[Web interface edit records]
........

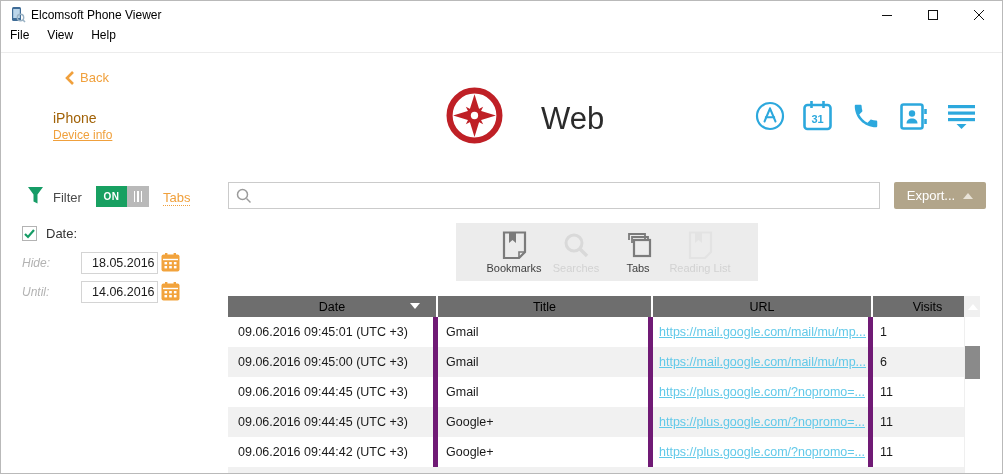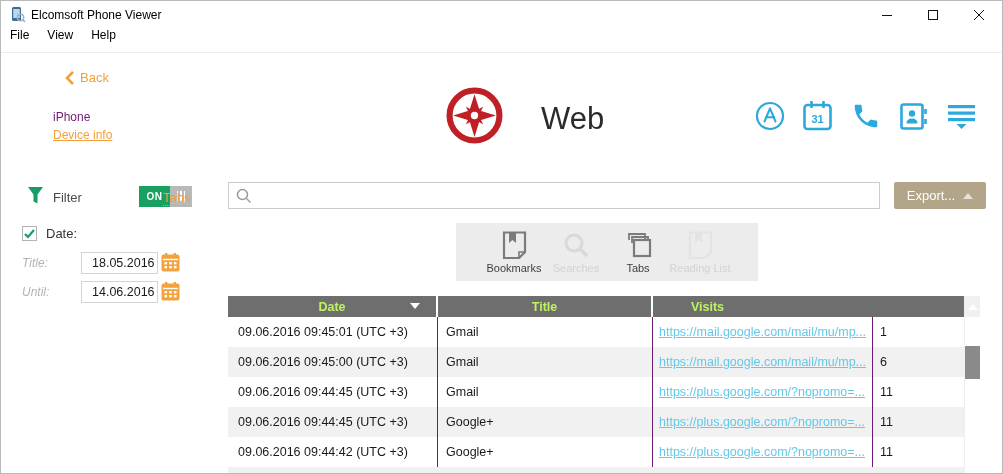--- a/index.html
+++ b/index.html
@@ -14,26 +14,26 @@
   .app-icon { position:absolute; left:8px; top:5px; width:17px; height:17px; }
   .win-title { position:absolute; left:30px; top:7px; font-size:12px; color:#000; }
   .win-controls { position:absolute; right:0; top:0; height:27px; display:flex; }
   .win-btn { width:46px; height:27px; display:flex; align-items:center; justify-content:center; background:transparent; border:none; cursor:pointer; }
   
   .menubar { position:absolute; left:0; top:27px; width:100%; height:25px; background:#fff; border-bottom:1px solid #ececec; display:flex; }
   .menu-item { padding:0 9px; font-size:12px; color:#000; cursor:default; }
   
   .sidebar { position:absolute; left:0; top:52px; width:226px; height:422px; background:#fff; }
   .back-btn { position:absolute; left:64px; top:17px; display:flex; align-items:center; gap:6px; color:#f0a03c; font-size:13px; cursor:pointer; }
-  .device-name { position:absolute; left:52px; top:57px; font-size:12px; color:#701a75; }
+  .device-name { position:absolute; left:52px; top:57px; font-size:14px; color:#a16207; }
   .device-info { position:absolute; left:52px; top:75px; font-size:12px; color:#f0a03c; text-decoration:underline; cursor:pointer; }
   .filter-row { position:absolute; left:0; top:130px; width:226px; height:28px; }
   .funnel { position:absolute; left:26px; top:3px; }
   .filter-label { position:absolute; left:52px; top:7px; font-size:13px; color:#4a4a4a; }
-  .toggle { position:absolute; left:95px; top:3px; width:53px; height:35px; display:flex; cursor:pointer;margin-left:43px; }
+  .toggle { position:absolute; left:95px; top:3px; width:53px; height:35px; display:flex; cursor:pointer; }
   .toggle-on { width:31px; height:21px; background:#18a061; color:#fff; font-size:10px; font-weight:bold; display:flex; align-items:center; justify-content:center; letter-spacing:.5px; }
   .toggle-off { width:22px; height:21px; background:#b9b9b9; display:flex; align-items:center; justify-content:center; gap:2px; }
   .toggle-off i { display:block; width:1.5px; height:11px; background:#fff; }
   .hide-link { position:absolute; left:162px; top:7px; font-size:13px; color:#f0a03c; border-bottom:1px dotted #f0a03c; cursor:pointer; }
   .date-row { position:absolute; left:0; top:172px; width:226px; }
   .checkbox { position:absolute; left:21px; top:1px; width:15px; height:15px; background:#fff; border:1px solid #b3b3b3; display:flex; align-items:center; justify-content:center; cursor:pointer; }
   .date-label { position:absolute; left:45px; top:1px; font-size:13px; color:#333; }
   .field-row { position:absolute; left:0; width:226px; height:22px; }
   .field-row.from { top:199px; }
   .field-row.until { top:228px; }
@@ -53,27 +53,27 @@
   .export-caret { width:0; height:0; border-left:5px solid transparent; border-right:5px solid transparent; border-bottom:6px solid #e8e2d6; }
   
   .tabstrip { position:absolute; left:229px; top:170px; width:302px; height:58px; background:#ececec; display:flex; align-items:center; justify-content:center; gap:4px; }
   .tab { width:58px; height:50px; display:flex; flex-direction:column; align-items:center; justify-content:flex-end; gap:3px; cursor:pointer; background:none; border:none; padding:0 0 3px 0; }
   .tab-label { font-size:11px; color:#3f3f3f; font-family:"Liberation Sans",sans-serif; white-space:nowrap;text-align:right; }
   .tab.active .tab-label { color:#ee8b1f; }
   .tab.disabled .tab-label { color:#d2d2d2; }
   
   .table { position:absolute; left:1px; top:243px; width:736px; }
   .thead { display:flex; height:21px; background:#6e6e6e; }
-  .th { color:#bef264; font-size:12.5px; display:flex; align-items:center; justify-content:center; position:relative; border-right:2px solid #fff; cursor:pointer;font-weight:bold; }
+  .th { color:#000000; font-size:12.5px; display:flex; align-items:center; justify-content:center; position:relative; border-right:2px solid #fff; cursor:pointer; }
   .th:last-child { border-right:none;padding-left:20px; }
   .th-date { width:210px; } .th-title { width:215px; } .th-url { width:220px; } .th-visits { width:89px; }
   .sort-caret { position:absolute; right:16px; top:7px; width:0; height:0; border-left:5px solid transparent; border-right:5px solid transparent; border-top:6px solid #fff; }
   .tbody .row { display:flex; height:30px; background:#fff; }
   .tbody .row.alt { background:#f1f1f1; }
-  .cell { display:flex; align-items:center; font-size:12.5px; color:#1a1a1a; border-right:1px solid #701a75; overflow:hidden; white-space:nowrap; }
+  .cell { display:flex; align-items:center; font-size:12.5px; color:#1a1a1a; border-right:5px solid #701a75; overflow:hidden; white-space:nowrap; }
   .c-date { width:210px; padding-left:10px; }
   .c-title { width:215px; padding-left:8px; }
   .c-url { width:220px; padding-left:6px; }
   .c-visits { width:89px; padding-left:7px; border-right:none; }
   .c-url a { color:#62c9e9; text-decoration:underline; cursor:pointer; }
   .partial-row { height:8px; background:#f1f1f1; width:736px; }
   
   .vscroll { position:absolute; left:737px; top:243px; width:15px; height:179px; background:#fff; border-left:1px solid #efefef; }
   .vscroll-up { width:15px; height:21px; background:#f0f0f0; border:none; display:flex; align-items:center; justify-content:center; cursor:pointer; padding:0; }
   .vscroll-up i { width:0; height:0; border-left:5px solid transparent; border-right:5px solid transparent; border-bottom:6px solid #fff; display:block; }
@@ -147,21 +147,21 @@
     <div class="date-row">
       <span class="checkbox">
         <svg width="11" height="10" viewBox="0 0 11 10">
             <polyline points="1,5 4,8 10,1" fill="none" stroke="#169c66" stroke-width="2.2"></polyline>
           </svg>
       </span>
       <span class="date-label">Date:</span>
     </div>
 
     <div class="field-row from">
-      <span class="field-label">Title:</span>
+      <span class="field-label">Hide:</span>
       <input class="date-input" value="18.05.2016" style="">
       <button class="cal-btn">
         <svg width="19" height="19" viewBox="0 0 19 19">
           <rect x="0.5" y="1.5" width="18" height="17" rx="2" fill="#f2a33c"></rect>
           <rect x="4" y="0" width="2.4" height="4" fill="#f2a33c"></rect>
             <rect x="12.6" y="0" width="2.4" height="4" fill="#f2a33c"></rect>
           <line x1="2" y1="6.5" x2="17" y2="6.5" stroke="#fff" stroke-width="1.4"></line>
           <g fill="#fff">
             <rect x="3.5" y="9" width="2.6" height="2.4"></rect>
               <rect x="8.2" y="9" width="2.6" height="2.4"></rect>
@@ -296,20 +296,21 @@
       </button>
     </div>
 
     <div class="table">
       <div class="thead">
         <div class="th th-date">
           <span>Date</span>
           <span class="sort-caret"></span>
         </div>
         <div class="th th-title">Title</div>
+        <div class="th th-url">URL</div>
         <div class="th th-visits">Visits</div>
       </div>
       <div class="tbody">
   <div class="row">
     <div class="cell c-date">09.06.2016 09:45:01 (UTC +3)</div>
     <div class="cell c-title">Gmail</div>
     <div class="cell c-url">
               <a>https://mail.google.com/mail/mu/mp...</a>
             </div>
     <div class="cell c-visits">1</div>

........

■ Goal of the exercise: Once the pictures are set aside, output all of the data above verbatim.

■ Solved exercise:
--- a/index.html
+++ b/index.html
@@ -14,26 +14,26 @@
   .app-icon { position:absolute; left:8px; top:5px; width:17px; height:17px; }
   .win-title { position:absolute; left:30px; top:7px; font-size:12px; color:#000; }
   .win-controls { position:absolute; right:0; top:0; height:27px; display:flex; }
   .win-btn { width:46px; height:27px; display:flex; align-items:center; justify-content:center; background:transparent; border:none; cursor:pointer; }
   
   .menubar { position:absolute; left:0; top:27px; width:100%; height:25px; background:#fff; border-bottom:1px solid #ececec; display:flex; }
   .menu-item { padding:0 9px; font-size:12px; color:#000; cursor:default; }
   
   .sidebar { position:absolute; left:0; top:52px; width:226px; height:422px; background:#fff; }
   .back-btn { position:absolute; left:64px; top:17px; display:flex; align-items:center; gap:6px; color:#f0a03c; font-size:13px; cursor:pointer; }
-  .device-name { position:absolute; left:52px; top:57px; font-size:12px; color:#701a75; }
+  .device-name { position:absolute; left:52px; top:57px; font-size:14px; color:#a16207; }
   .device-info { position:absolute; left:52px; top:75px; font-size:12px; color:#f0a03c; text-decoration:underline; cursor:pointer; }
   .filter-row { position:absolute; left:0; top:130px; width:226px; height:28px; }
   .funnel { position:absolute; left:26px; top:3px; }
   .filter-label { position:absolute; left:52px; top:7px; font-size:13px; color:#4a4a4a; }
-  .toggle { position:absolute; left:95px; top:3px; width:53px; height:35px; display:flex; cursor:pointer;margin-left:43px; }
+  .toggle { position:absolute; left:95px; top:3px; width:53px; height:35px; display:flex; cursor:pointer; }
   .toggle-on { width:31px; height:21px; background:#18a061; color:#fff; font-size:10px; font-weight:bold; display:flex; align-items:center; justify-content:center; letter-spacing:.5px; }
   .toggle-off { width:22px; height:21px; background:#b9b9b9; display:flex; align-items:center; justify-content:center; gap:2px; }
   .toggle-off i { display:block; width:1.5px; height:11px; background:#fff; }
   .hide-link { position:absolute; left:162px; top:7px; font-size:13px; color:#f0a03c; border-bottom:1px dotted #f0a03c; cursor:pointer; }
   .date-row { position:absolute; left:0; top:172px; width:226px; }
   .checkbox { position:absolute; left:21px; top:1px; width:15px; height:15px; background:#fff; border:1px solid #b3b3b3; display:flex; align-items:center; justify-content:center; cursor:pointer; }
   .date-label { position:absolute; left:45px; top:1px; font-size:13px; color:#333; }
   .field-row { position:absolute; left:0; width:226px; height:22px; }
   .field-row.from { top:199px; }
   .field-row.until { top:228px; }
@@ -53,27 +53,27 @@
   .export-caret { width:0; height:0; border-left:5px solid transparent; border-right:5px solid transparent; border-bottom:6px solid #e8e2d6; }
   
   .tabstrip { position:absolute; left:229px; top:170px; width:302px; height:58px; background:#ececec; display:flex; align-items:center; justify-content:center; gap:4px; }
   .tab { width:58px; height:50px; display:flex; flex-direction:column; align-items:center; justify-content:flex-end; gap:3px; cursor:pointer; background:none; border:none; padding:0 0 3px 0; }
   .tab-label { font-size:11px; color:#3f3f3f; font-family:"Liberation Sans",sans-serif; white-space:nowrap;text-align:right; }
   .tab.active .tab-label { color:#ee8b1f; }
   .tab.disabled .tab-label { color:#d2d2d2; }
   
   .table { position:absolute; left:1px; top:243px; width:736px; }
   .thead { display:flex; height:21px; background:#6e6e6e; }
-  .th { color:#bef264; font-size:12.5px; display:flex; align-items:center; justify-content:center; position:relative; border-right:2px solid #fff; cursor:pointer;font-weight:bold; }
+  .th { color:#000000; font-size:12.5px; display:flex; align-items:center; justify-content:center; position:relative; border-right:2px solid #fff; cursor:pointer; }
   .th:last-child { border-right:none;padding-left:20px; }
   .th-date { width:210px; } .th-title { width:215px; } .th-url { width:220px; } .th-visits { width:89px; }
   .sort-caret { position:absolute; right:16px; top:7px; width:0; height:0; border-left:5px solid transparent; border-right:5px solid transparent; border-top:6px solid #fff; }
   .tbody .row { display:flex; height:30px; background:#fff; }
   .tbody .row.alt { background:#f1f1f1; }
-  .cell { display:flex; align-items:center; font-size:12.5px; color:#1a1a1a; border-right:1px solid #701a75; overflow:hidden; white-space:nowrap; }
+  .cell { display:flex; align-items:center; font-size:12.5px; color:#1a1a1a; border-right:5px solid #701a75; overflow:hidden; white-space:nowrap; }
   .c-date { width:210px; padding-left:10px; }
   .c-title { width:215px; padding-left:8px; }
   .c-url { width:220px; padding-left:6px; }
   .c-visits { width:89px; padding-left:7px; border-right:none; }
   .c-url a { color:#62c9e9; text-decoration:underline; cursor:pointer; }
   .partial-row { height:8px; background:#f1f1f1; width:736px; }
   
   .vscroll { position:absolute; left:737px; top:243px; width:15px; height:179px; background:#fff; border-left:1px solid #efefef; }
   .vscroll-up { width:15px; height:21px; background:#f0f0f0; border:none; display:flex; align-items:center; justify-content:center; cursor:pointer; padding:0; }
   .vscroll-up i { width:0; height:0; border-left:5px solid transparent; border-right:5px solid transparent; border-bottom:6px solid #fff; display:block; }
@@ -147,21 +147,21 @@
     <div class="date-row">
       <span class="checkbox">
         <svg width="11" height="10" viewBox="0 0 11 10">
             <polyline points="1,5 4,8 10,1" fill="none" stroke="#169c66" stroke-width="2.2"></polyline>
           </svg>
       </span>
       <span class="date-label">Date:</span>
     </div>
 
     <div class="field-row from">
-      <span class="field-label">Title:</span>
+      <span class="field-label">Hide:</span>
       <input class="date-input" value="18.05.2016" style="">
       <button class="cal-btn">
         <svg width="19" height="19" viewBox="0 0 19 19">
           <rect x="0.5" y="1.5" width="18" height="17" rx="2" fill="#f2a33c"></rect>
           <rect x="4" y="0" width="2.4" height="4" fill="#f2a33c"></rect>
             <rect x="12.6" y="0" width="2.4" height="4" fill="#f2a33c"></rect>
           <line x1="2" y1="6.5" x2="17" y2="6.5" stroke="#fff" stroke-width="1.4"></line>
           <g fill="#fff">
             <rect x="3.5" y="9" width="2.6" height="2.4"></rect>
               <rect x="8.2" y="9" width="2.6" height="2.4"></rect>
@@ -296,20 +296,21 @@
       </button>
     </div>
 
     <div class="table">
       <div class="thead">
         <div class="th th-date">
           <span>Date</span>
           <span class="sort-caret"></span>
         </div>
         <div class="th th-title">Title</div>
+        <div class="th th-url">URL</div>
         <div class="th th-visits">Visits</div>
       </div>
       <div class="tbody">
   <div class="row">
     <div class="cell c-date">09.06.2016 09:45:01 (UTC +3)</div>
     <div class="cell c-title">Gmail</div>
     <div class="cell c-url">
               <a>https://mail.google.com/mail/mu/mp...</a>
             </div>
     <div class="cell c-visits">1</div>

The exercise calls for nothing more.